Richard Mulvaney, a natural resources and environmental sciences professor who studies soil fertility said the agricultural practices involved in producing our diet create multi-faceted effects on the environment.

“The effects are very wide-ranging, and the impact is global,” Mulvaney said. “Examples would relate to the loss of nutrients that would impact water quality and air quality, but those practices also impact the soil’s properties. Soils have changed and they will continue to change depending on how they’re managed. The outfall of human management affects every aspect of the environment: land, air and water.”

Mulvaney emphasized the misuse of fertilizers as a huge cause of environmental issues.

“Many agricultural practices are directed toward high yields and intensive production practices, which invariably lead to the intensive use of fertilizers,” Mulvaney said. “Fertilizers have many effects, probably the best known outfall from fertilizer usage would be connected with nitrogen, because it is such a bioactive nutrient, and it very often limits productivity in any ecosystem.”

While the documentary does highlight the negative impact of the Western diet, the experts in “Planeat” also provide creative solutions to many of the health and environmental problems that our diets have created. The film features many international chefs and farmers offering their expertise on techniques to growing and making the food that humans should be consuming.

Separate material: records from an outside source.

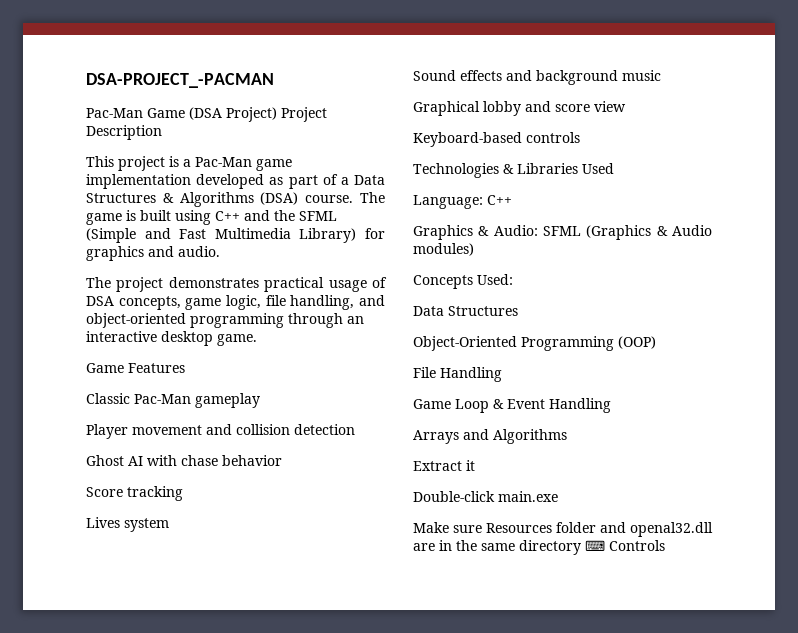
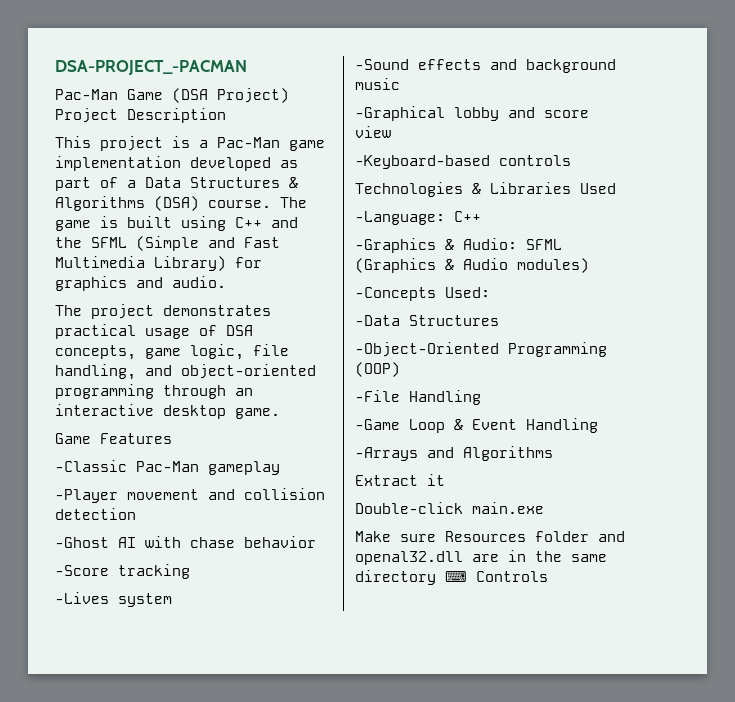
- Classic Pac-Man gameplay
+ -Classic Pac-Man gameplay
- Player movement and collision detection
+ -Player movement and collision detection
- Ghost AI with chase behavior
+ -Ghost AI with chase behavior
- Score tracking
+ -Score tracking
- Lives system
+ -Lives system
- Sound effects and background music
+ -Sound effects and background music
- Graphical lobby and score view
+ -Graphical lobby and score view
- Keyboard-based controls
+ -Keyboard-based controls
- Language: C++
+ -Language: C++
- Graphics & Audio: SFML (Graphics & Audio modules)
+ -Graphics & Audio: SFML (Graphics & Audio modules)
- Concepts Used:
- Data Structures
+ -Concepts Used:
+ -Data Structures
- Object-Oriented Programming (OOP)
+ -Object-Oriented Programming (OOP)
- File Handling
- Game Loop & Event Handling
+ -File Handling
+ -Game Loop & Event Handling
- Arrays and Algorithms
+ -Arrays and Algorithms

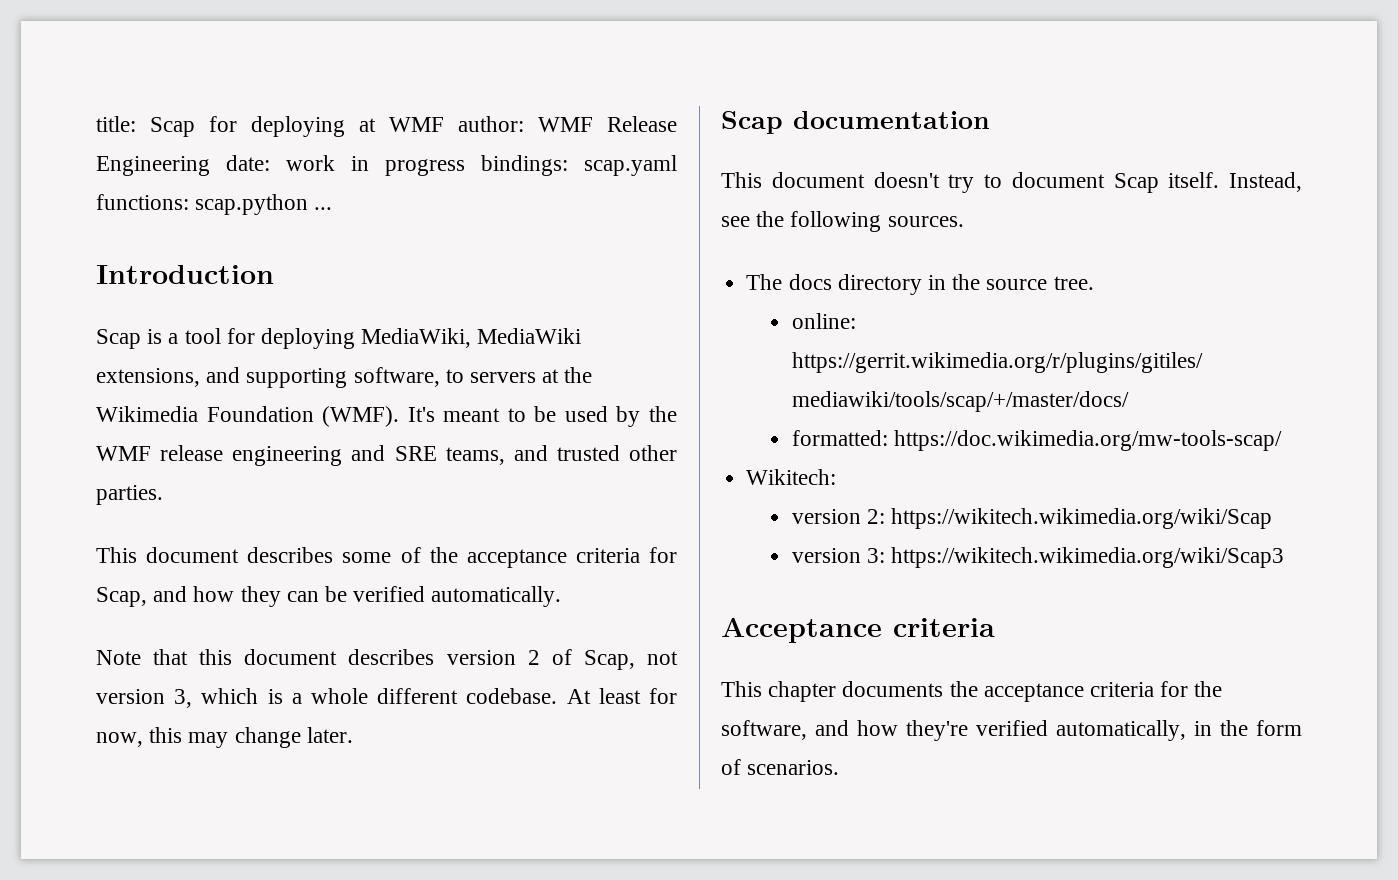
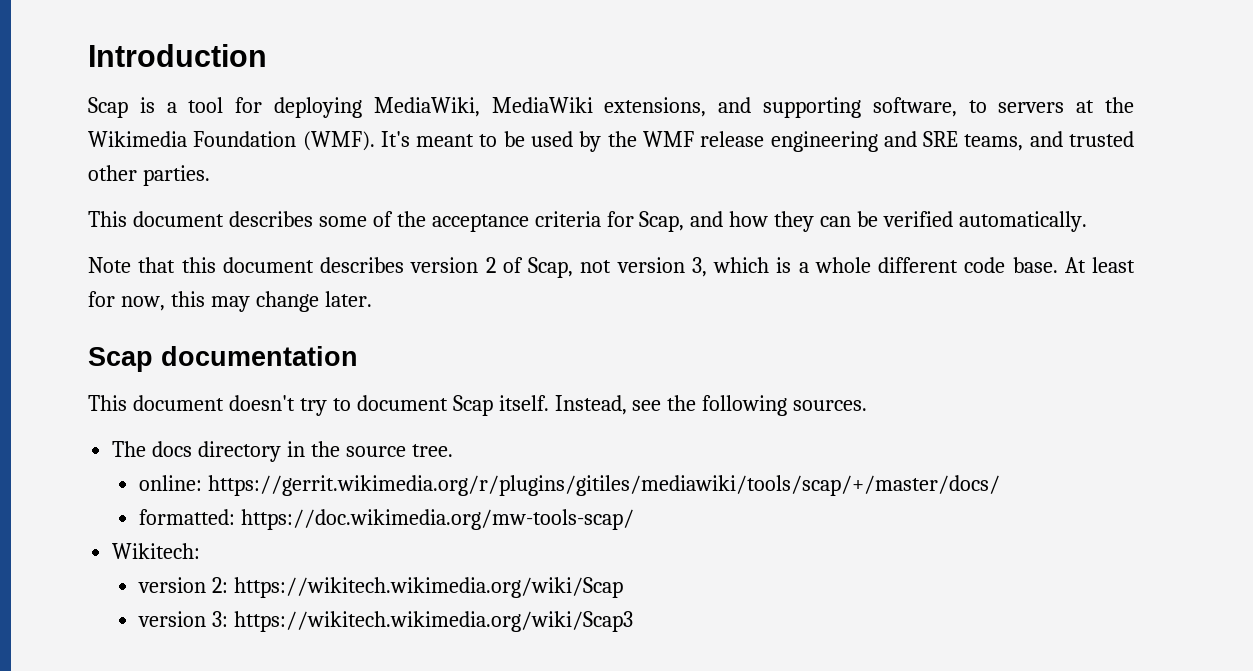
- title: Scap for deploying at WMF author: WMF Release Engineering date: work in progress bindings: scap.yaml functions: scap.python ...
- Note that this document describes version 2 of Scap, not version 3, which is a whole different codebase.
+ Note that this document describes version 2 of Scap, not version 3, which is a whole different code base.
- Acceptance criteria
- This chapter documents the acceptance criteria for the software, and how they're verified automatically, in the form of scenarios.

Professor Mulvaney said he believes sustainable farming using soil testing and agronomic management is a solution because farmers put effort into managing their fertilizers, instead of using fertilizers as an insurance policy.

“Farmers need to gain a better working knowledge of the soils they farm,” Mulvaney said. “They need to move toward variable rate fertilization, where the rate is varied across the field to account for what the soil can supply. If they do that, we can get more efficiency from the fertilizer we’re using and we will have less loss to the environment.”

Research in the film suggests that making dietary changes, such as reducing meat consumption, can positively change the impact humans have on the planet.

Mulvaney said he agrees that decreasing meat production would help the environment, stressing the inefficiency involved in producing the meat.

“Meat production is inherently inefficient in terms of nutrient harvesting and also in terms of water use,” Mulvaney said. “The loss of efficiency takes place in growing the animal as well as the feed crops.”

The documentary’s makers also hope to instill positive dietary changes within its viewers. Lauren McKinney, sophomore in LAS, said she hopes to see the film so that she can recognize her own fallible food choices.

“I always think my diet is okay and that I’m eating the right things for the most part,” McKinney said. “But what I don’t realize is how few of the foods I eat are actually not already pre-made or just meat. I never really think about the impact of the food I eat every day, so being able to hear and see the actual consequences of my decisions I think would help me make better ones.”

Roach said she suggests viewing the film, but with one stipulation.

“While health problems are linked to diet, they are due to much more than just our food choices. Improving nutrition can be an appropriate adjunct to other treatments and lifestyle modifications, but it alone is not a solution.”